Material for the task —

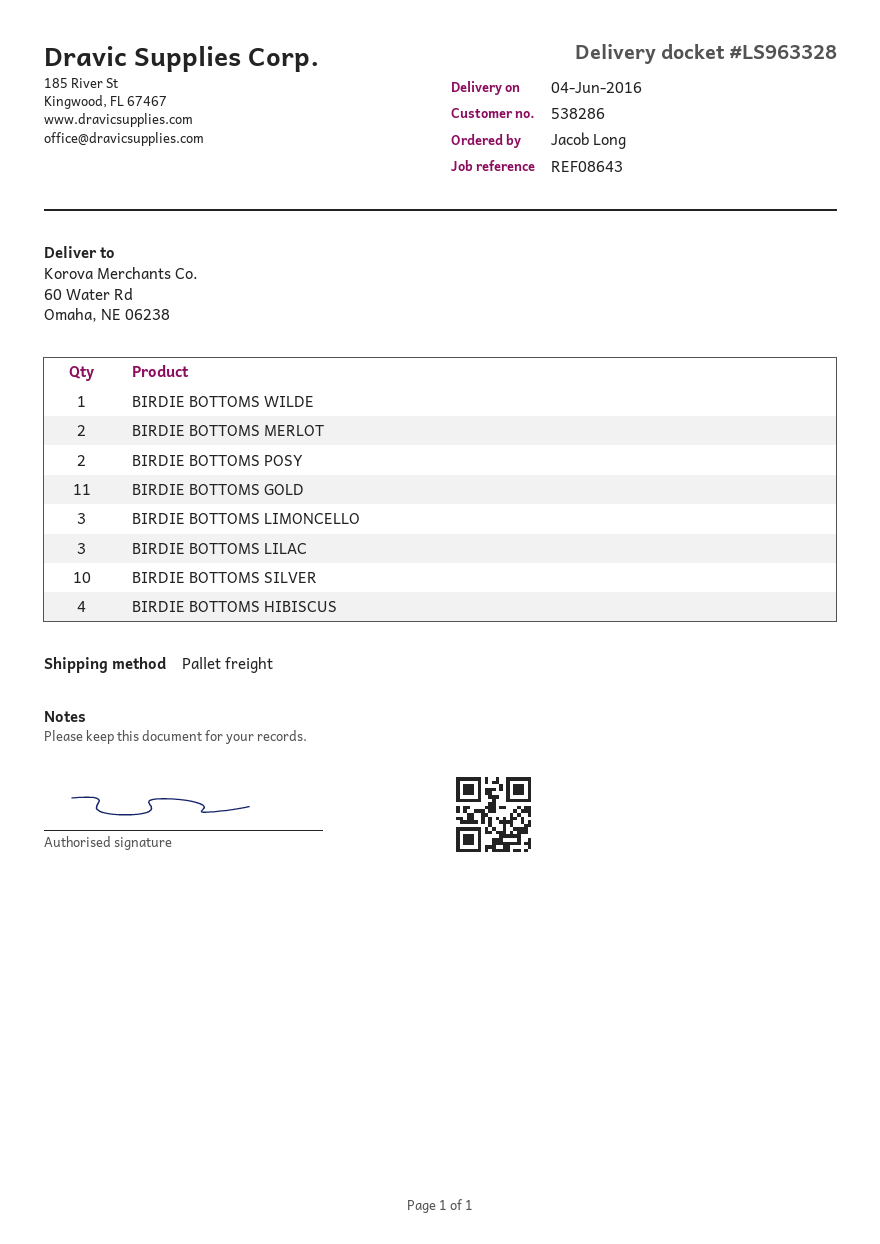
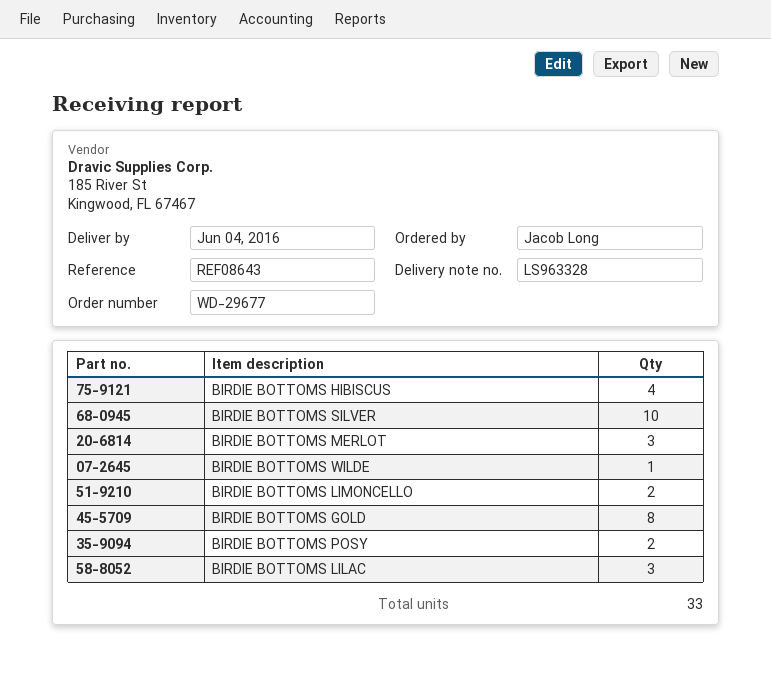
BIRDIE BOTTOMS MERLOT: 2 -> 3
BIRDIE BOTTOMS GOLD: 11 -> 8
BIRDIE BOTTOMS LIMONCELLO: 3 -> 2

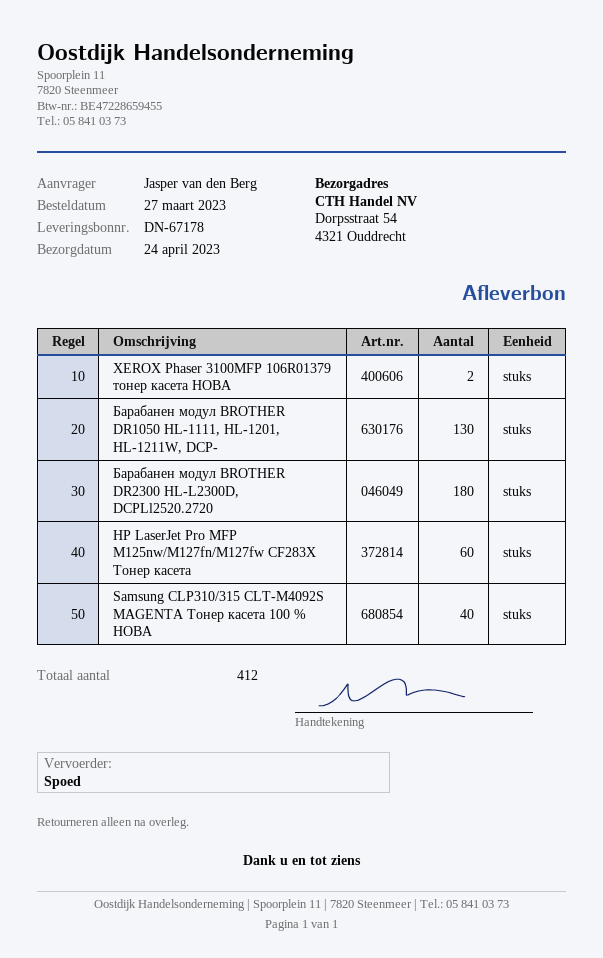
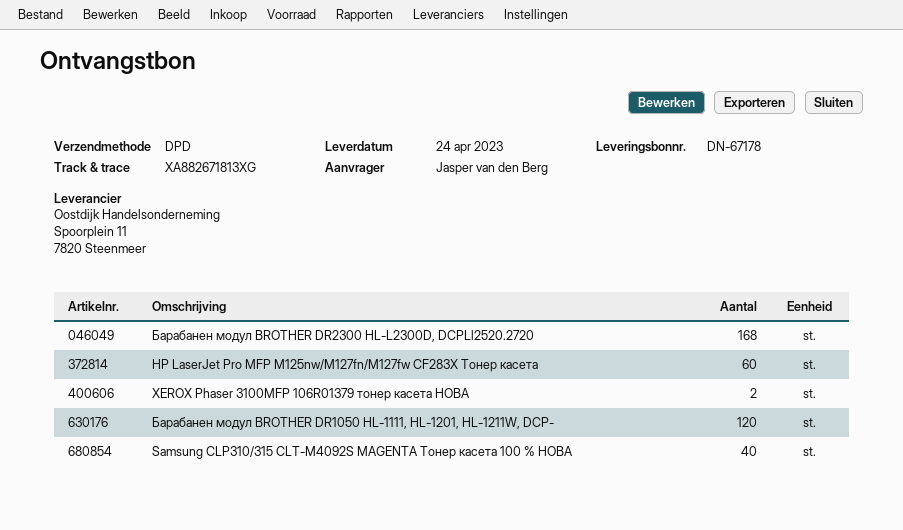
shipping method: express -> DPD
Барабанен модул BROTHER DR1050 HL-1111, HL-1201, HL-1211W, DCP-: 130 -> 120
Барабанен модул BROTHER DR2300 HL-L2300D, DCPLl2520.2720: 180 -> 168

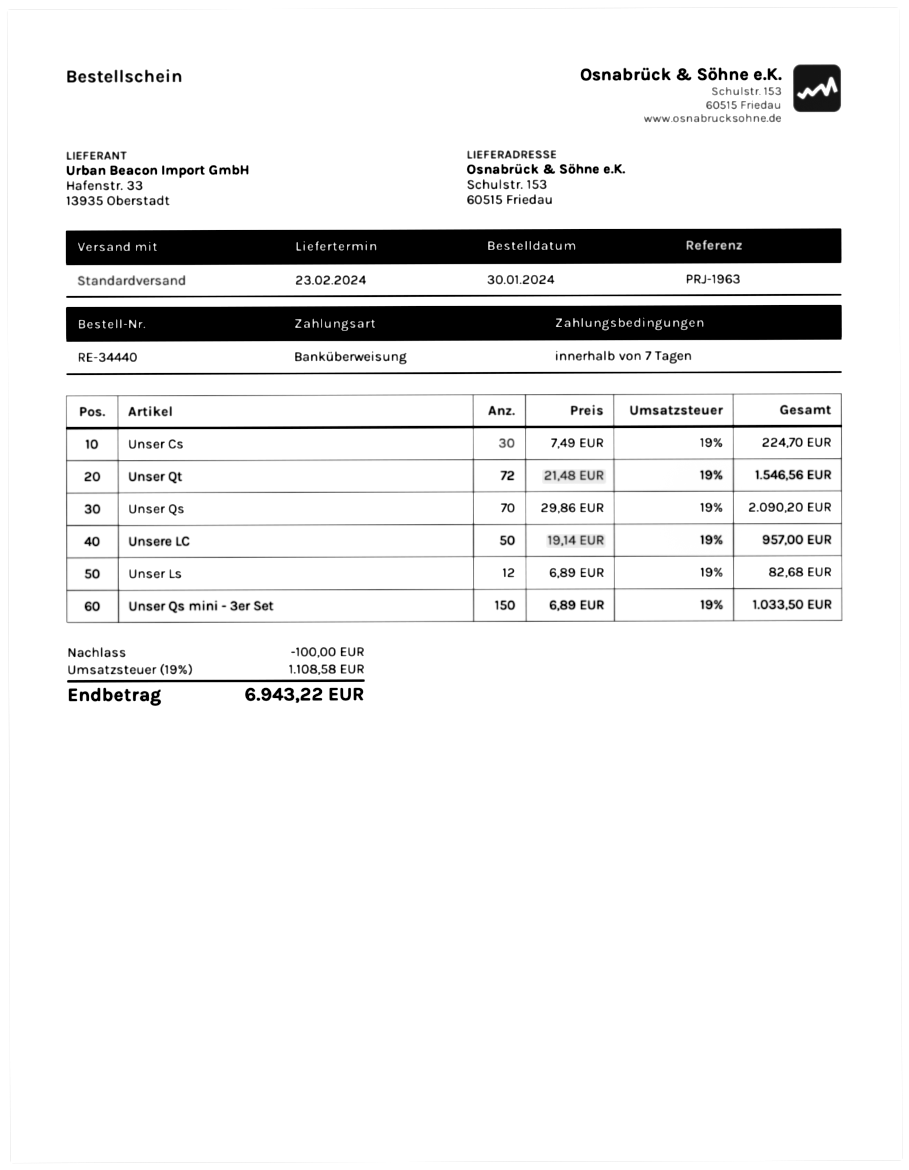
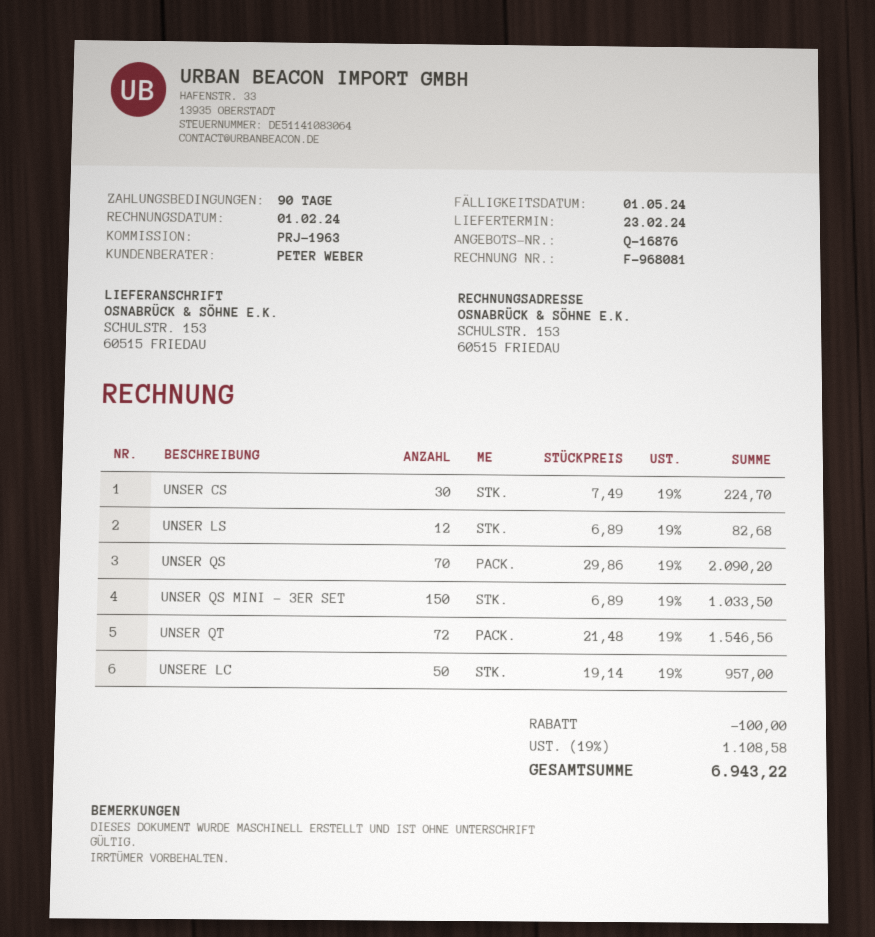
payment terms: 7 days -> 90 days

* * *

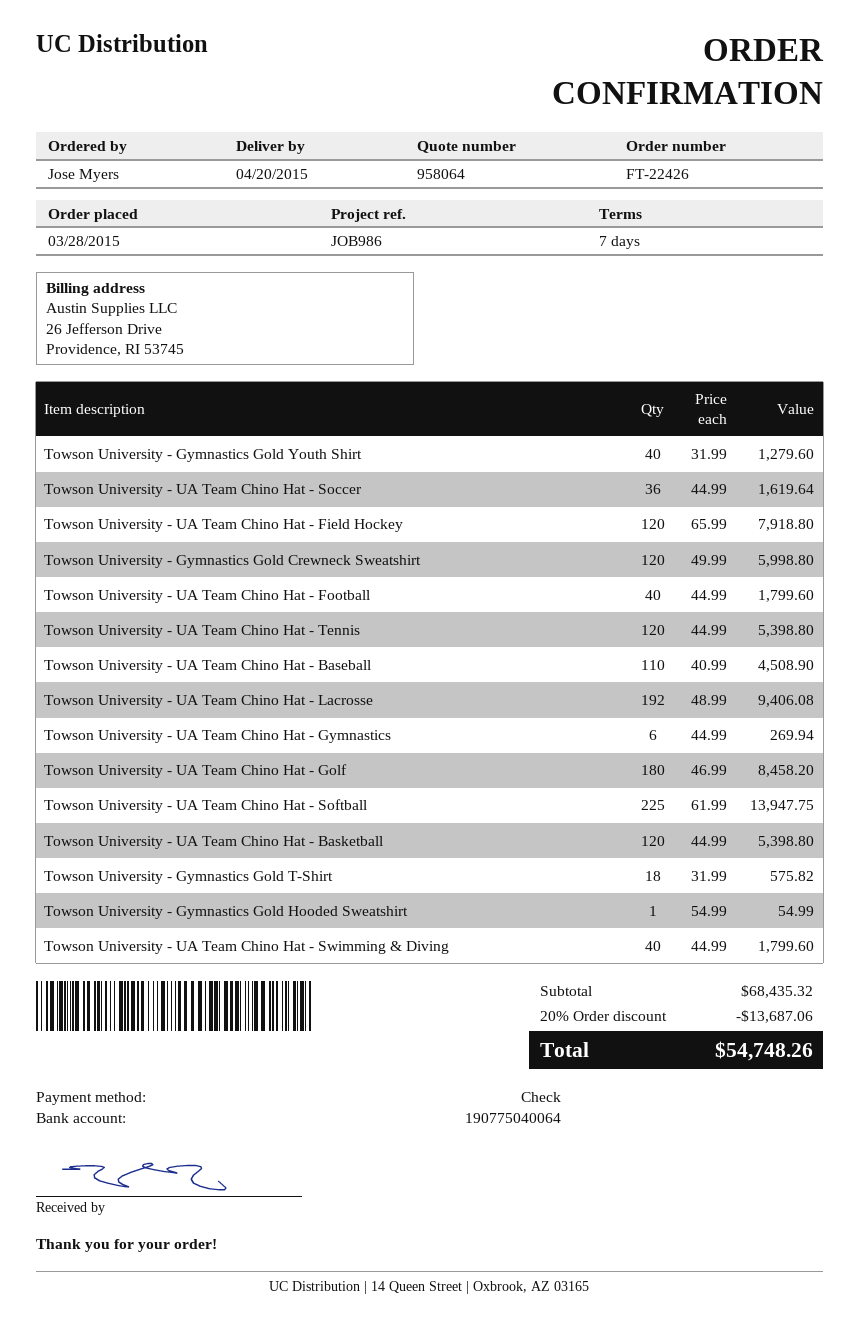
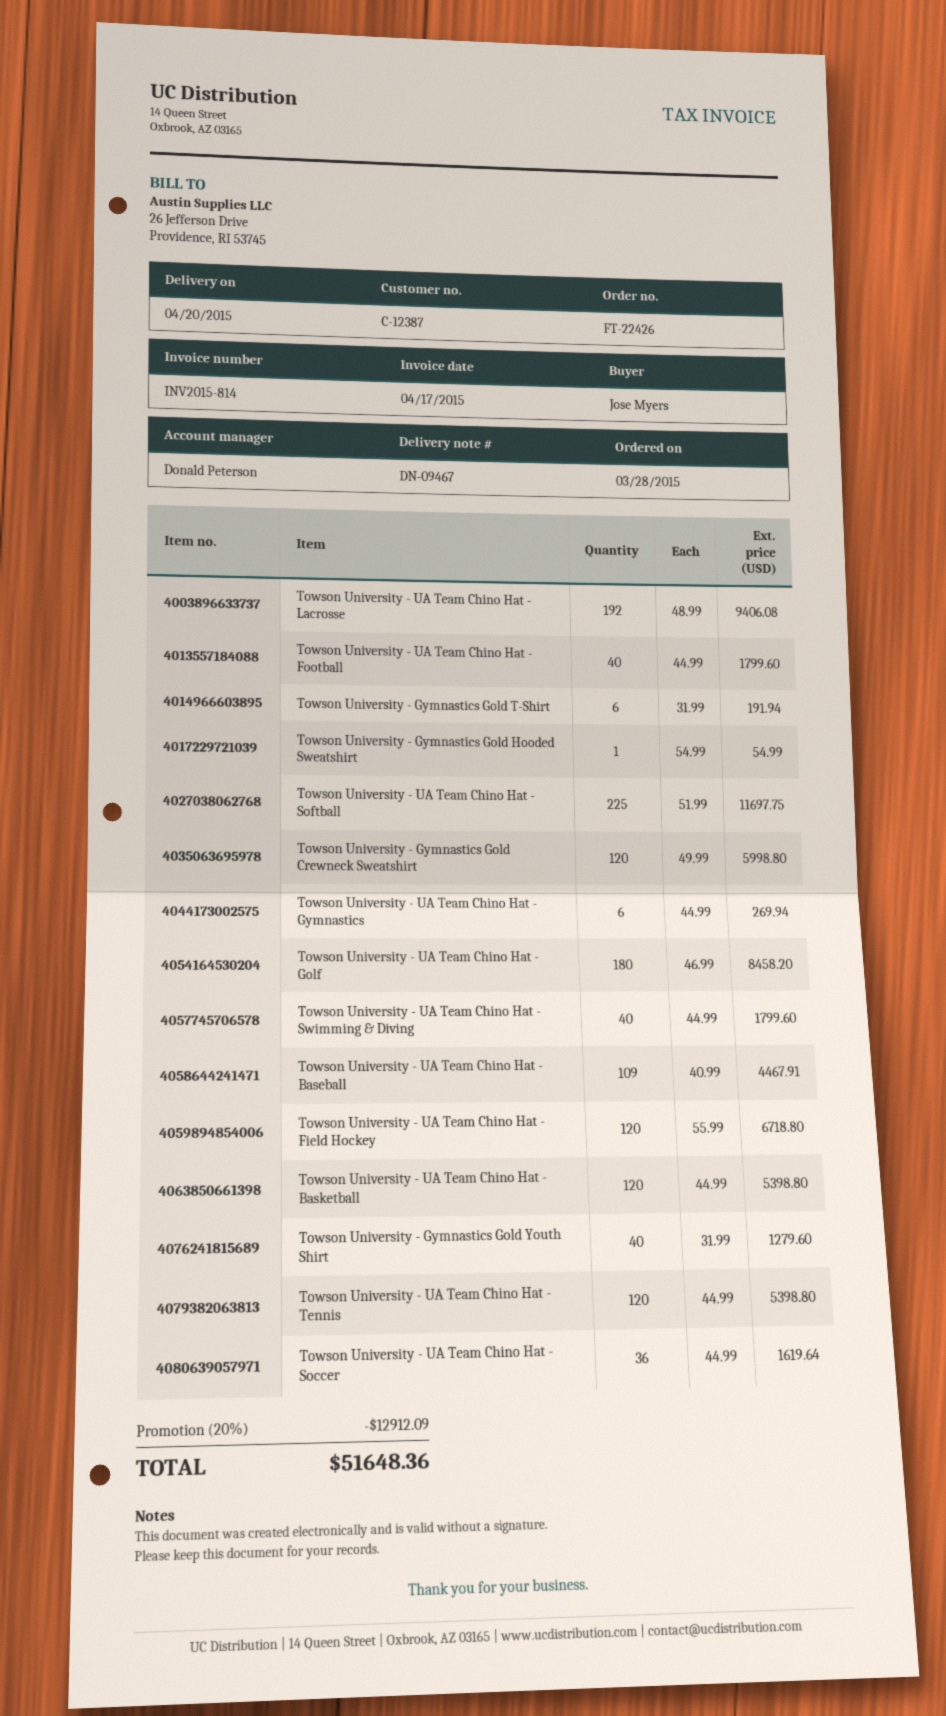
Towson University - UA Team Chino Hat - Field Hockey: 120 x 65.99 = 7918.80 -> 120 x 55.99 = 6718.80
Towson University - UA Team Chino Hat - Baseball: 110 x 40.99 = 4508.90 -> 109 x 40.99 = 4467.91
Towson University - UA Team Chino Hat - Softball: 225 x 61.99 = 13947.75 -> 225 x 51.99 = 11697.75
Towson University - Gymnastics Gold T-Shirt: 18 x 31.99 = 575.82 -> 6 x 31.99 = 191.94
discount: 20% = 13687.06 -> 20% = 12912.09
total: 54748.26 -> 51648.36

Task —
Print exactly, with no pictures, the lines above from the one that holds "BIRDIE BOTTOMS MERLOT: 2 -> 3" through the one that holds "payment terms: 7 days -> 90 days", both of them included.

Reply to the task —
BIRDIE BOTTOMS MERLOT: 2 -> 3
BIRDIE BOTTOMS GOLD: 11 -> 8
BIRDIE BOTTOMS LIMONCELLO: 3 -> 2

shipping method: express -> DPD
Барабанен модул BROTHER DR1050 HL-1111, HL-1201, HL-1211W, DCP-: 130 -> 120
Барабанен модул BROTHER DR2300 HL-L2300D, DCPLl2520.2720: 180 -> 168

payment terms: 7 days -> 90 days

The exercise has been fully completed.